AIM OF THE TASK:
Required from the data below: the exact lines starting at the line containing "Eswari | total: 4,306.00 -> 4,736.60" and ending at the line containing "column salary | position: 2 -> 5", with both ends kept and all pictures dropped.

Extracted records
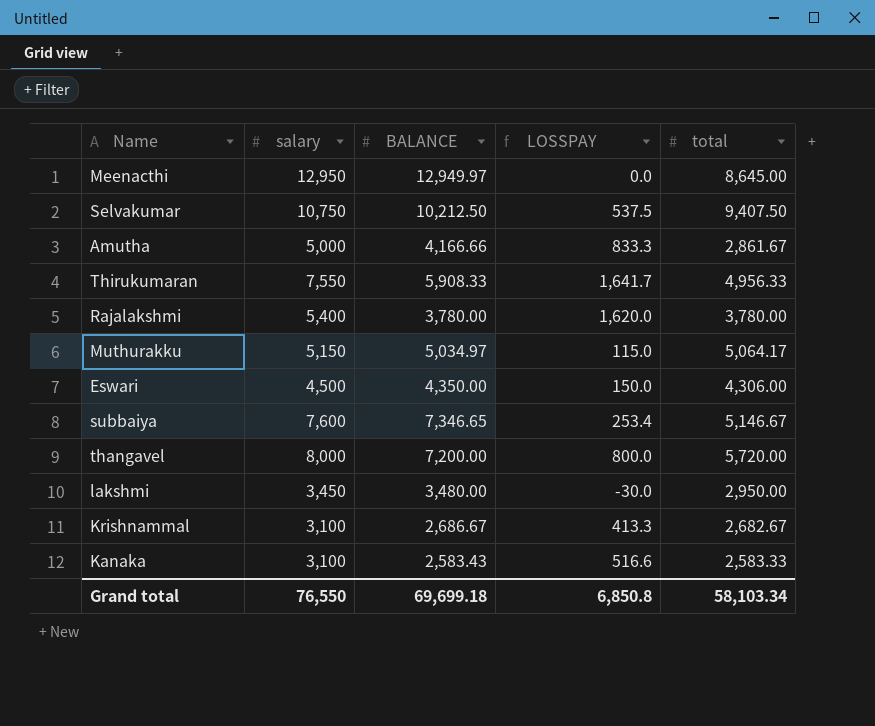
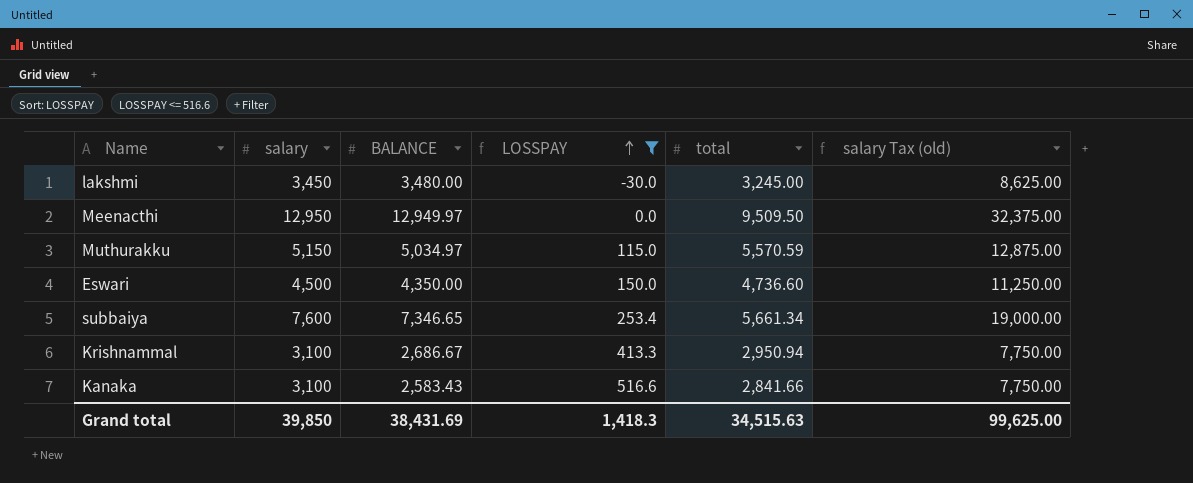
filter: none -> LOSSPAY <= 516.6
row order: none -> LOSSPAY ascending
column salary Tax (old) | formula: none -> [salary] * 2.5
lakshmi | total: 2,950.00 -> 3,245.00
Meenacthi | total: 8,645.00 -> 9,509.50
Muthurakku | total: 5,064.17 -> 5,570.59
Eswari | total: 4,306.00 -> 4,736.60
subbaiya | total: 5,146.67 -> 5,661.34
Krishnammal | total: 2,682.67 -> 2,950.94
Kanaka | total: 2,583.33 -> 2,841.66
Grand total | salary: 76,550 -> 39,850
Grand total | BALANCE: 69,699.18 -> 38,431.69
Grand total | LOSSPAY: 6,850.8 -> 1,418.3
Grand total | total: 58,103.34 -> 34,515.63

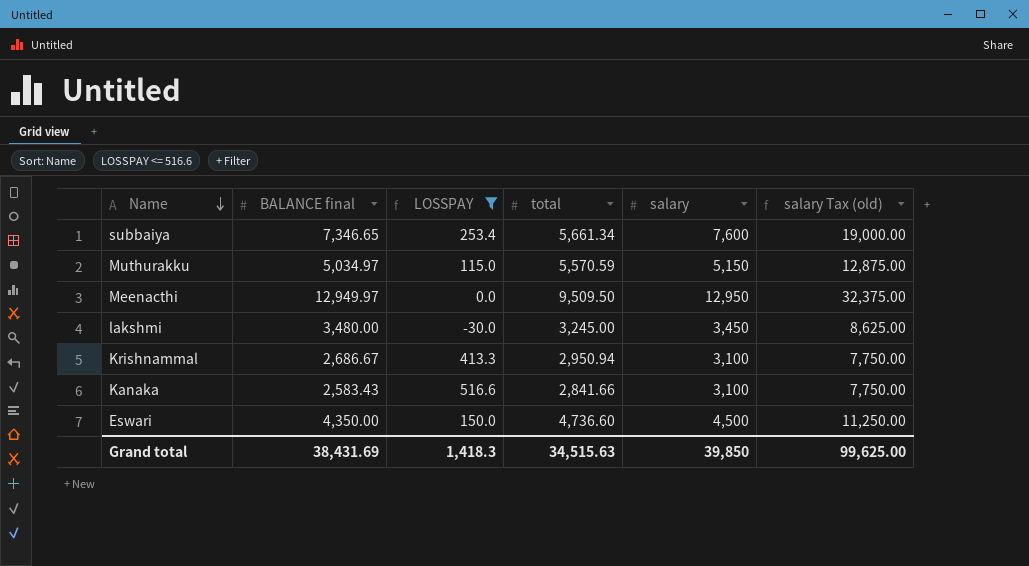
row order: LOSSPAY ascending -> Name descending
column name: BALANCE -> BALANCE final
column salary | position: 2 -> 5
...
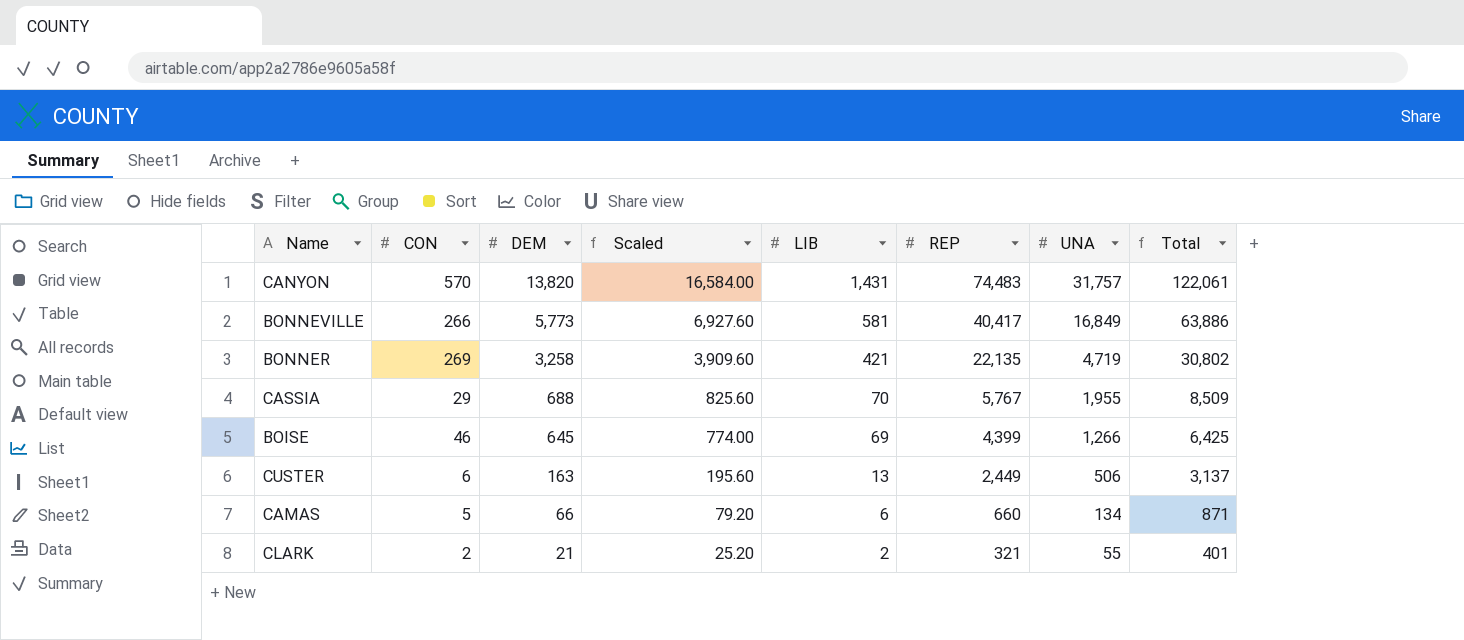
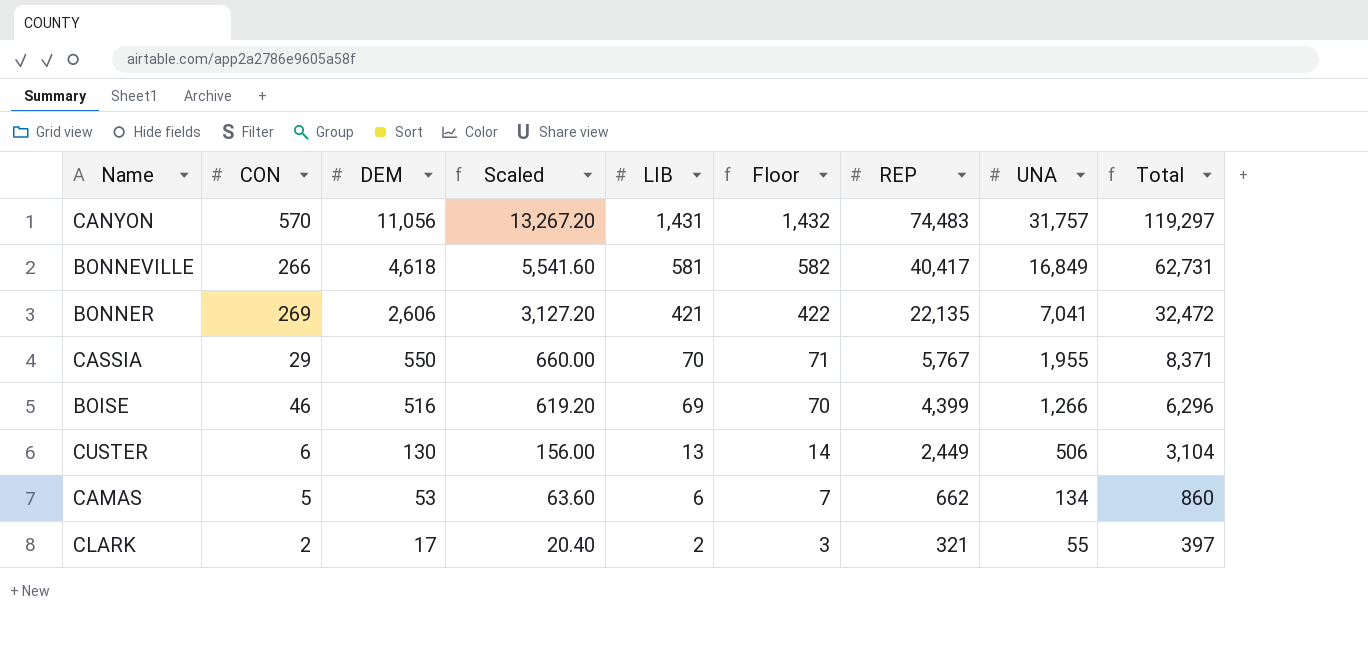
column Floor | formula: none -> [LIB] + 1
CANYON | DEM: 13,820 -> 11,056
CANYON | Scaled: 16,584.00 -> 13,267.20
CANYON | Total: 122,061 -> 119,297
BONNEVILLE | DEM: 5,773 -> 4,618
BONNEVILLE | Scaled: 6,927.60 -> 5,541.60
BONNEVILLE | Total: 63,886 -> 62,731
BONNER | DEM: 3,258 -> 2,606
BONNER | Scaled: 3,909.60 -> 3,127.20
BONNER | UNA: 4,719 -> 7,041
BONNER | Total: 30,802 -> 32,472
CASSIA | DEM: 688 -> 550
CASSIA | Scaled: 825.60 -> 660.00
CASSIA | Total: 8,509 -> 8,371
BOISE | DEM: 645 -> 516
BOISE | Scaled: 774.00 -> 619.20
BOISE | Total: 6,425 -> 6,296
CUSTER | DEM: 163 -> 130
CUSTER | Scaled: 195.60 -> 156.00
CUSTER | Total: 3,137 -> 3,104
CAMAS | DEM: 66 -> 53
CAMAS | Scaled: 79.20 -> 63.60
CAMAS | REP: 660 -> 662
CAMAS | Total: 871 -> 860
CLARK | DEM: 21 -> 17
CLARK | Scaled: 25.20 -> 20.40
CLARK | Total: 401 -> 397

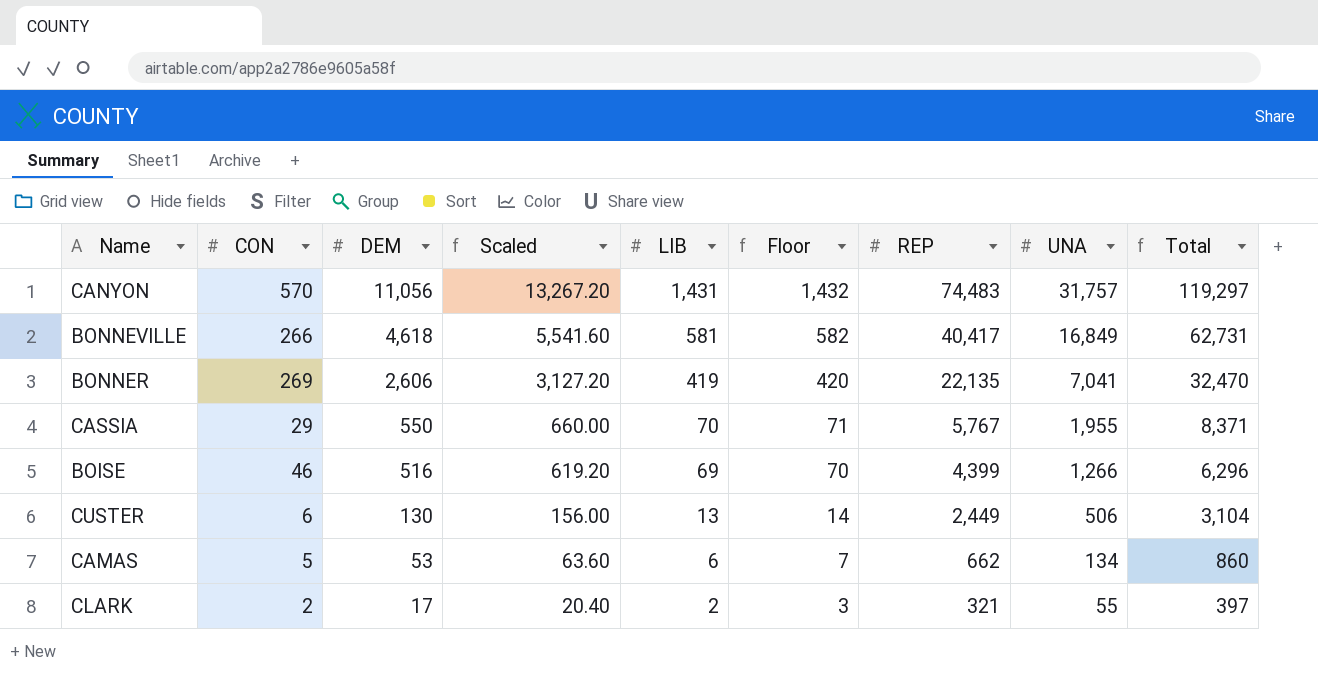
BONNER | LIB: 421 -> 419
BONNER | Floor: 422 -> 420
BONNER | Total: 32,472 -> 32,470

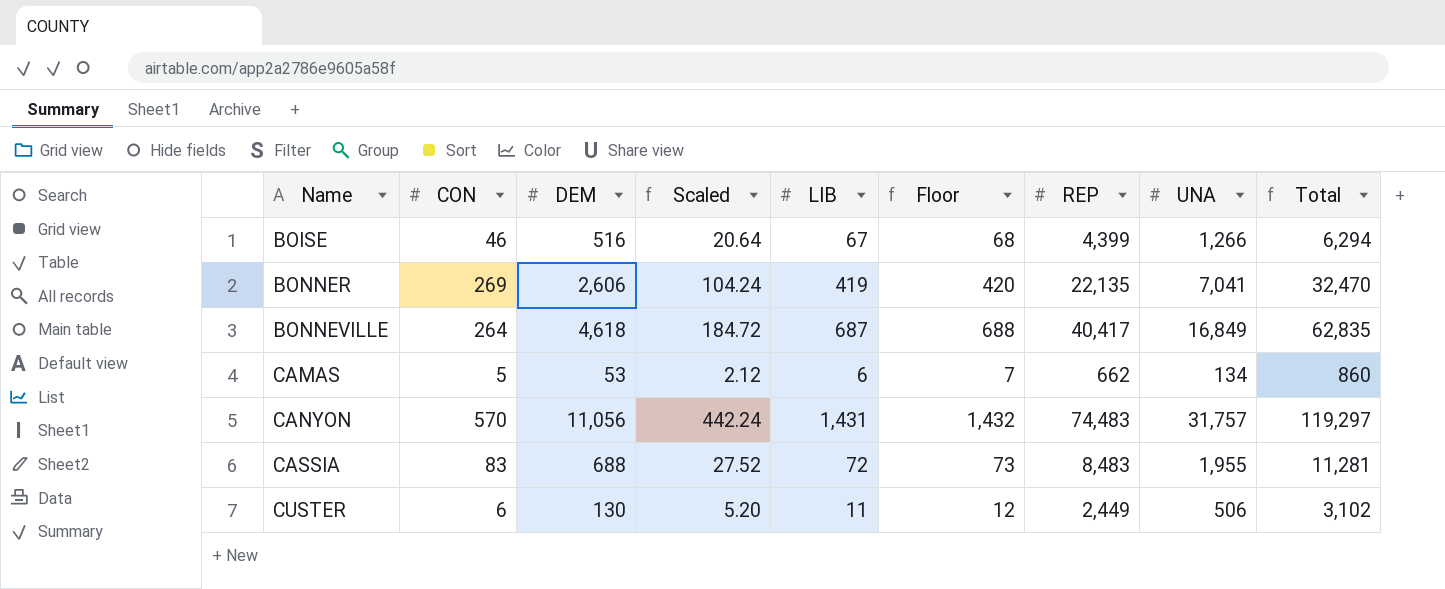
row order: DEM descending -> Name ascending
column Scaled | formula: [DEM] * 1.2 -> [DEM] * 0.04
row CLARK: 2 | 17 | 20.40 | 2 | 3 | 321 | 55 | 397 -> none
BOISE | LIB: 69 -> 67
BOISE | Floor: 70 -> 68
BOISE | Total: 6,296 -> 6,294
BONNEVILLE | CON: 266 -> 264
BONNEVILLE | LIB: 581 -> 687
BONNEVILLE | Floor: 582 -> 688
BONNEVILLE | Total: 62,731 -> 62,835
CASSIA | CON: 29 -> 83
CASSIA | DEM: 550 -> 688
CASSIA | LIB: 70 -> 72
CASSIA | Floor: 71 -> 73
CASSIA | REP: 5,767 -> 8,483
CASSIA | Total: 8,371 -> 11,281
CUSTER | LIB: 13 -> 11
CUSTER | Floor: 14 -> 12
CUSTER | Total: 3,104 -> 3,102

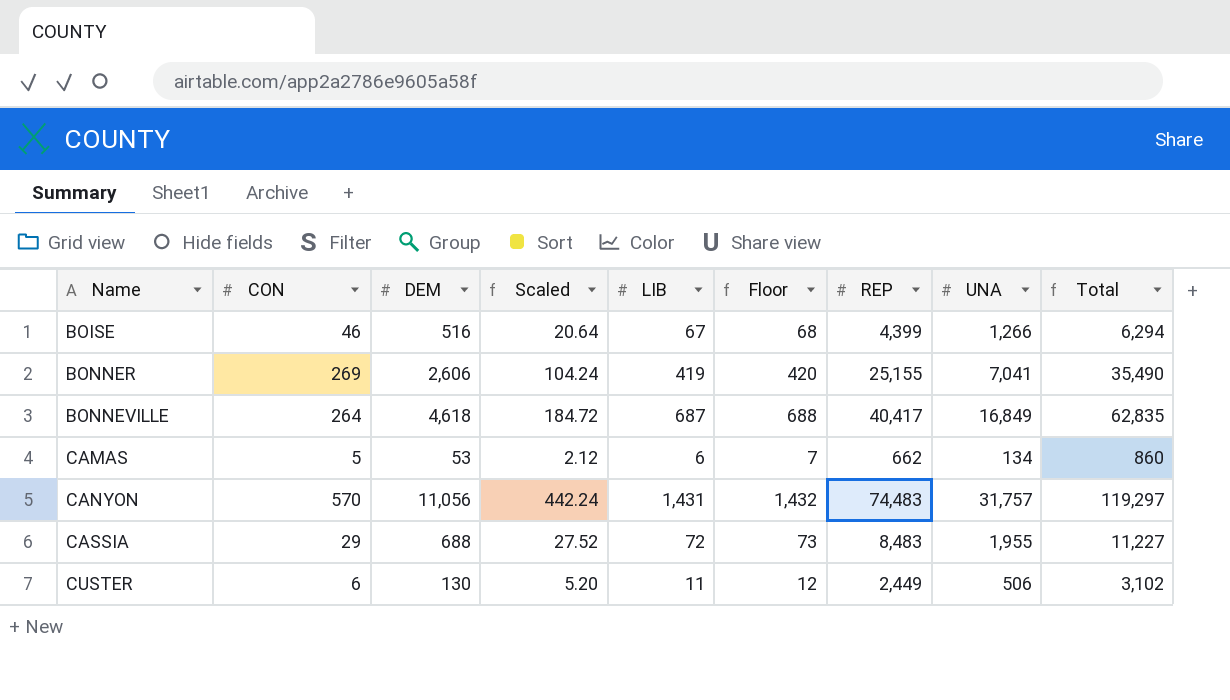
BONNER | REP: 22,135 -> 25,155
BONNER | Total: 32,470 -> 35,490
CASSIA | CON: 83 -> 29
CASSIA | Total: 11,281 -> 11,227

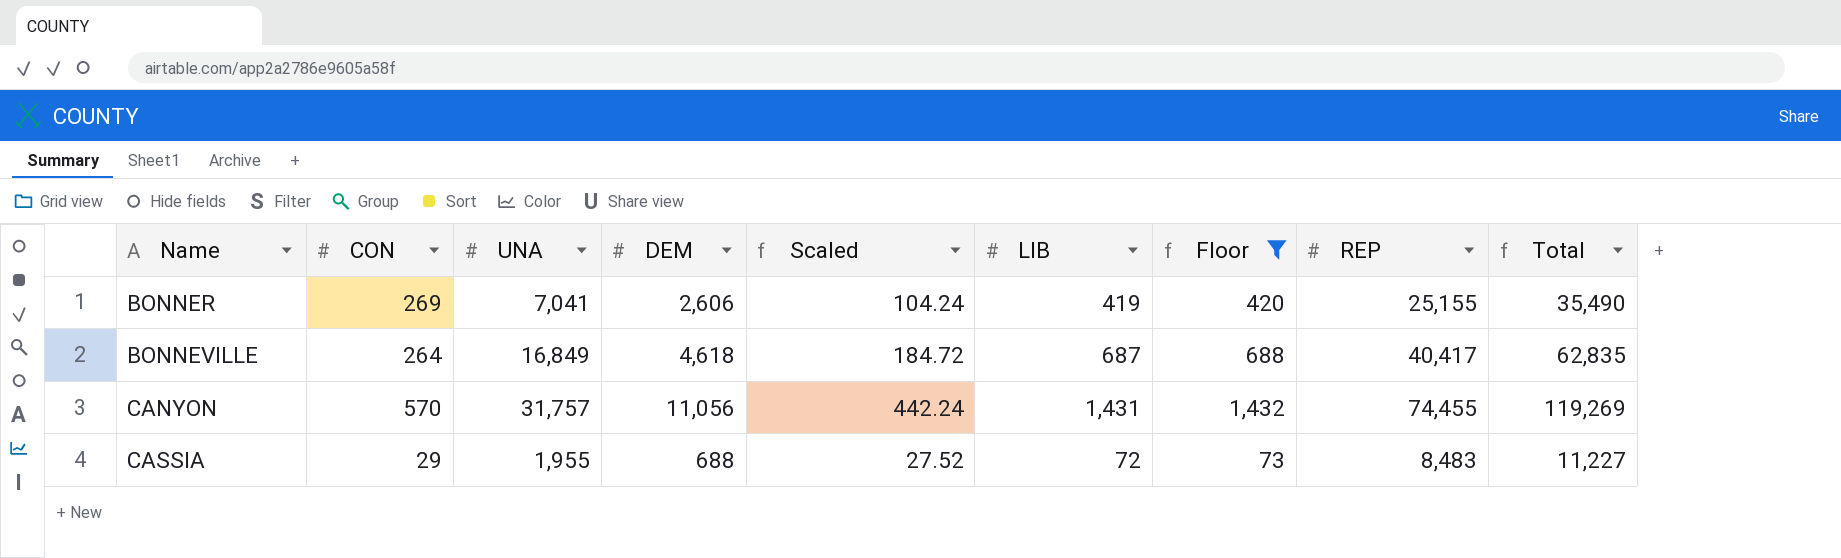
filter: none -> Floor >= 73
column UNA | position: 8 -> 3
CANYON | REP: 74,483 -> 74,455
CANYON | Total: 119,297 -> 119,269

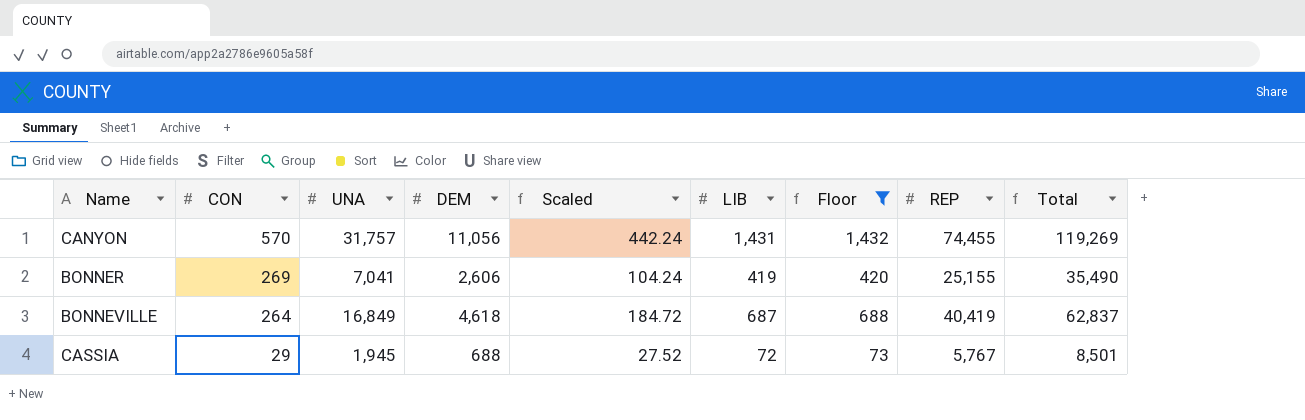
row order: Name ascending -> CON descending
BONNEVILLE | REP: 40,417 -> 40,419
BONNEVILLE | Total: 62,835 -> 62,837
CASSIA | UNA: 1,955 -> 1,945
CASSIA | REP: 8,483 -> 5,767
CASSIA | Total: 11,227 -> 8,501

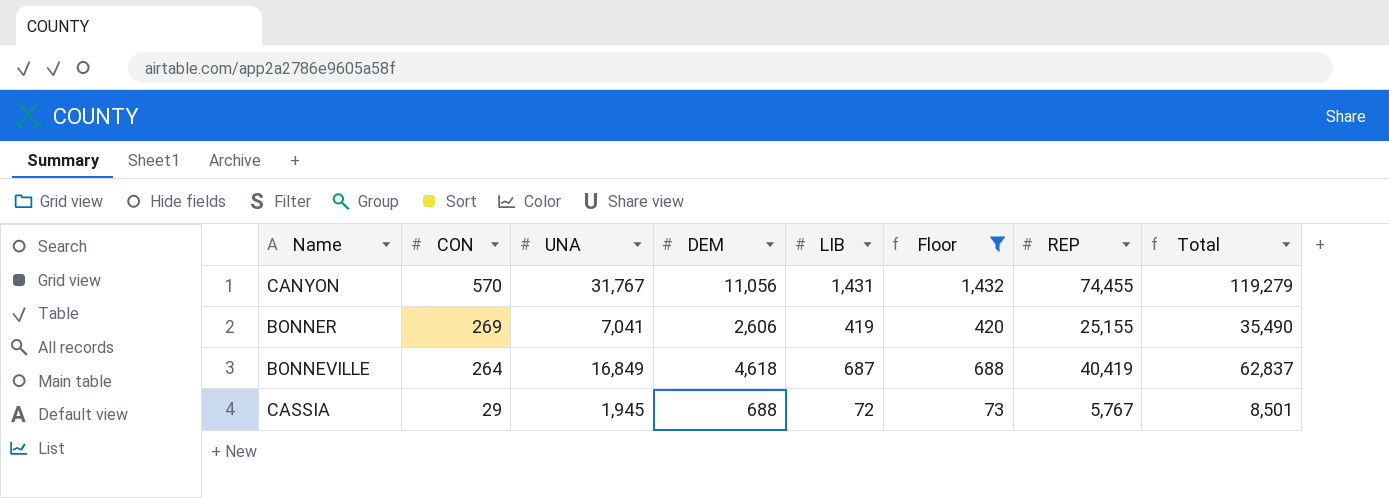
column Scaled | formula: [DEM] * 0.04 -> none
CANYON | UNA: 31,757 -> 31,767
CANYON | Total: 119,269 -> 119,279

OUTPUT OF THE TASK:
Eswari | total: 4,306.00 -> 4,736.60
subbaiya | total: 5,146.67 -> 5,661.34
Krishnammal | total: 2,682.67 -> 2,950.94
Kanaka | total: 2,583.33 -> 2,841.66
Grand total | salary: 76,550 -> 39,850
Grand total | BALANCE: 69,699.18 -> 38,431.69
Grand total | LOSSPAY: 6,850.8 -> 1,418.3
Grand total | total: 58,103.34 -> 34,515.63

row order: LOSSPAY ascending -> Name descending
column name: BALANCE -> BALANCE final
column salary | position: 2 -> 5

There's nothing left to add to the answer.